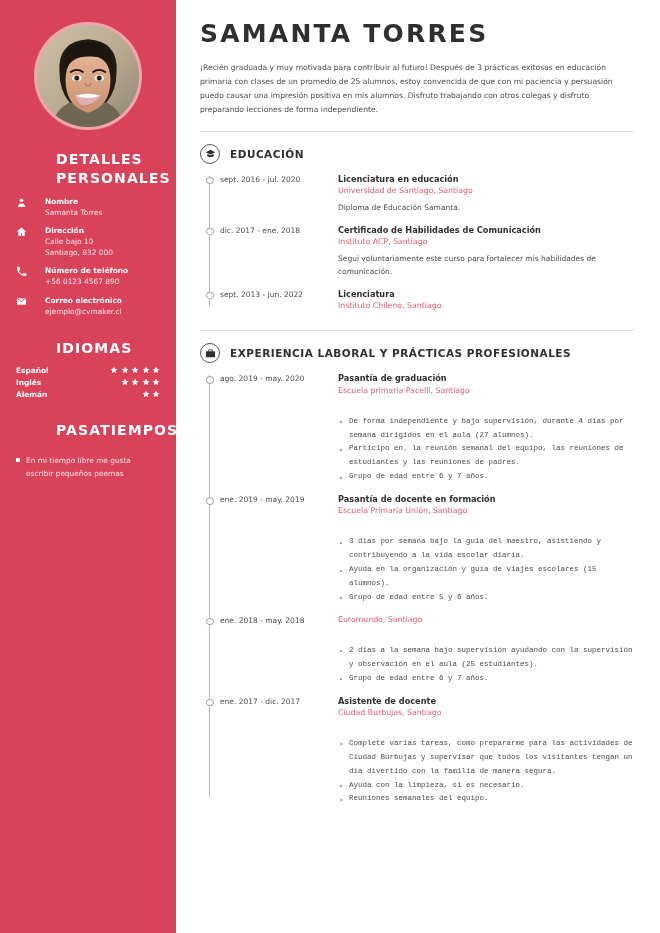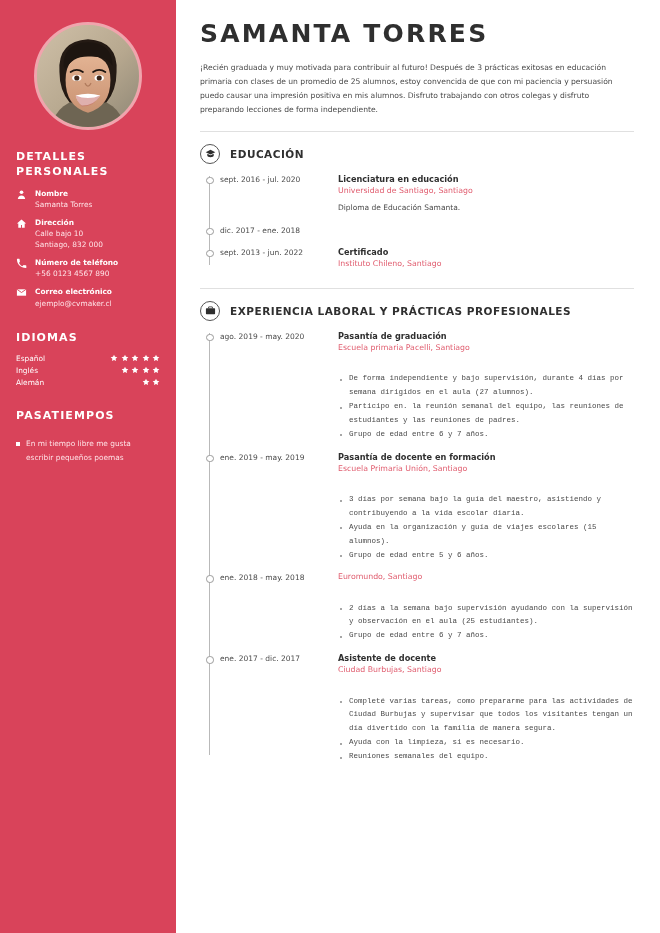--- a/index.html
+++ b/index.html
@@ -25,34 +25,34 @@
   .photo-wrap { display:flex; justify-content:center; padding-top:22px; }
   .photo {
     width:108px; height:108px; border-radius:50%;
     border:3px solid #f0a4ad;
     overflow:hidden; position:relative;
     background:#c9b79f;
   }
   .photo svg { display:block; width:100%; height:100%; }
 
   .side-heading {
-    font-size:11px; font-weight:bold; letter-spacing:1.1px;
+    font-size:14px; font-weight:bold; letter-spacing:1.1px;
     line-height:1.35; margin-top:20px; margin-bottom:8px;
-    text-transform:uppercase; color:#fff;
+    text-transform:uppercase; color:#fff;margin-left:40px;
   }
   .side-heading.tight { margin-top:22px; }
 
-  .detail-row { display:flex; gap:7px; margin-bottom:7px; align-items:flex-start; }
+  .detail-row { display:flex; gap:17px; margin-bottom:7px; align-items:flex-start; }
   .detail-icon { width:12px; flex:0 0 12px; padding-top:1px; }
   .detail-icon svg { display:block; width:11px; height:11px; fill:#ffffff; }
   .detail-label { font-size:7.4px; font-weight:bold; line-height:1.5; color:#fff; }
   .detail-value { font-size:7.4px; line-height:1.5; color:#ffe3e7; font-weight:normal; }
 
   .lang-row { display:flex; align-items:center; justify-content:space-between; margin-bottom:3px; }
-  .lang-name { font-size:7.4px; font-weight:normal; color:#fff; }
+  .lang-name { font-size:7.4px; font-weight:bold; color:#fff; }
   .stars { display:flex; gap:2.5px; }
   .star { width:8px; height:8px; display:block; }
   .star svg { width:8px; height:8px; display:block; fill:#ffffff; }
 
   .hobby-row { display:flex; gap:6px; margin-top:14px; }
   .hobby-bullet { width:4px; height:4px; background:#fff; flex:0 0 4px; margin-top:4.5px; }
   .hobby-text { font-size:7.4px; line-height:1.85; color:#ffe3e7; }
 
   
   .main { flex:1; padding:20px 26px 0 24px; position:relative; }
@@ -294,25 +294,30 @@
         <div class="tl-item">
           <div class="tl-date">sept. 2016 - jul. 2020</div>
           <div class="tl-body">
             <div class="tl-title">Licenciatura en educación</div>
             <div class="tl-org">Universidad de Santiago, Santiago</div>
             <div class="tl-desc">Diploma de Educación Samanta.</div>
           </div>
         </div>
         <div class="tl-item">
           <div class="tl-date">dic. 2017 - ene. 2018</div>
+          <div class="tl-body">
+            <div class="tl-title">Certificado de Habilidades de Comunicación</div>
+            <div class="tl-org">Instituto ACP, Santiago</div>
+            <div class="tl-desc">Segui voluntariamente este curso para fortalecer mis habilidades de comunicación.</div>
+          </div>
         </div>
         <div class="tl-item">
           <div class="tl-date">sept. 2013 - jun. 2022</div>
           <div class="tl-body">
-            <div class="tl-title">Certificado</div>
+            <div class="tl-title">Licenciatura</div>
             <div class="tl-org">Instituto Chileno, Santiago</div>
           </div>
         </div>
       </div>
     </section>
 
     <div class="rule"></div>
 
     <section>
       <div class="section-head">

Task prompt. Once the pictures are set aside, retype the rest of the listing exactly.

Exercise solution.
--- a/index.html
+++ b/index.html
@@ -25,34 +25,34 @@
   .photo-wrap { display:flex; justify-content:center; padding-top:22px; }
   .photo {
     width:108px; height:108px; border-radius:50%;
     border:3px solid #f0a4ad;
     overflow:hidden; position:relative;
     background:#c9b79f;
   }
   .photo svg { display:block; width:100%; height:100%; }
 
   .side-heading {
-    font-size:11px; font-weight:bold; letter-spacing:1.1px;
+    font-size:14px; font-weight:bold; letter-spacing:1.1px;
     line-height:1.35; margin-top:20px; margin-bottom:8px;
-    text-transform:uppercase; color:#fff;
+    text-transform:uppercase; color:#fff;margin-left:40px;
   }
   .side-heading.tight { margin-top:22px; }
 
-  .detail-row { display:flex; gap:7px; margin-bottom:7px; align-items:flex-start; }
+  .detail-row { display:flex; gap:17px; margin-bottom:7px; align-items:flex-start; }
   .detail-icon { width:12px; flex:0 0 12px; padding-top:1px; }
   .detail-icon svg { display:block; width:11px; height:11px; fill:#ffffff; }
   .detail-label { font-size:7.4px; font-weight:bold; line-height:1.5; color:#fff; }
   .detail-value { font-size:7.4px; line-height:1.5; color:#ffe3e7; font-weight:normal; }
 
   .lang-row { display:flex; align-items:center; justify-content:space-between; margin-bottom:3px; }
-  .lang-name { font-size:7.4px; font-weight:normal; color:#fff; }
+  .lang-name { font-size:7.4px; font-weight:bold; color:#fff; }
   .stars { display:flex; gap:2.5px; }
   .star { width:8px; height:8px; display:block; }
   .star svg { width:8px; height:8px; display:block; fill:#ffffff; }
 
   .hobby-row { display:flex; gap:6px; margin-top:14px; }
   .hobby-bullet { width:4px; height:4px; background:#fff; flex:0 0 4px; margin-top:4.5px; }
   .hobby-text { font-size:7.4px; line-height:1.85; color:#ffe3e7; }
 
   
   .main { flex:1; padding:20px 26px 0 24px; position:relative; }
@@ -294,25 +294,30 @@
         <div class="tl-item">
           <div class="tl-date">sept. 2016 - jul. 2020</div>
           <div class="tl-body">
             <div class="tl-title">Licenciatura en educación</div>
             <div class="tl-org">Universidad de Santiago, Santiago</div>
             <div class="tl-desc">Diploma de Educación Samanta.</div>
           </div>
         </div>
         <div class="tl-item">
           <div class="tl-date">dic. 2017 - ene. 2018</div>
+          <div class="tl-body">
+            <div class="tl-title">Certificado de Habilidades de Comunicación</div>
+            <div class="tl-org">Instituto ACP, Santiago</div>
+            <div class="tl-desc">Segui voluntariamente este curso para fortalecer mis habilidades de comunicación.</div>
+          </div>
         </div>
         <div class="tl-item">
           <div class="tl-date">sept. 2013 - jun. 2022</div>
           <div class="tl-body">
-            <div class="tl-title">Certificado</div>
+            <div class="tl-title">Licenciatura</div>
             <div class="tl-org">Instituto Chileno, Santiago</div>
           </div>
         </div>
       </div>
     </section>
 
     <div class="rule"></div>
 
     <section>
       <div class="section-head">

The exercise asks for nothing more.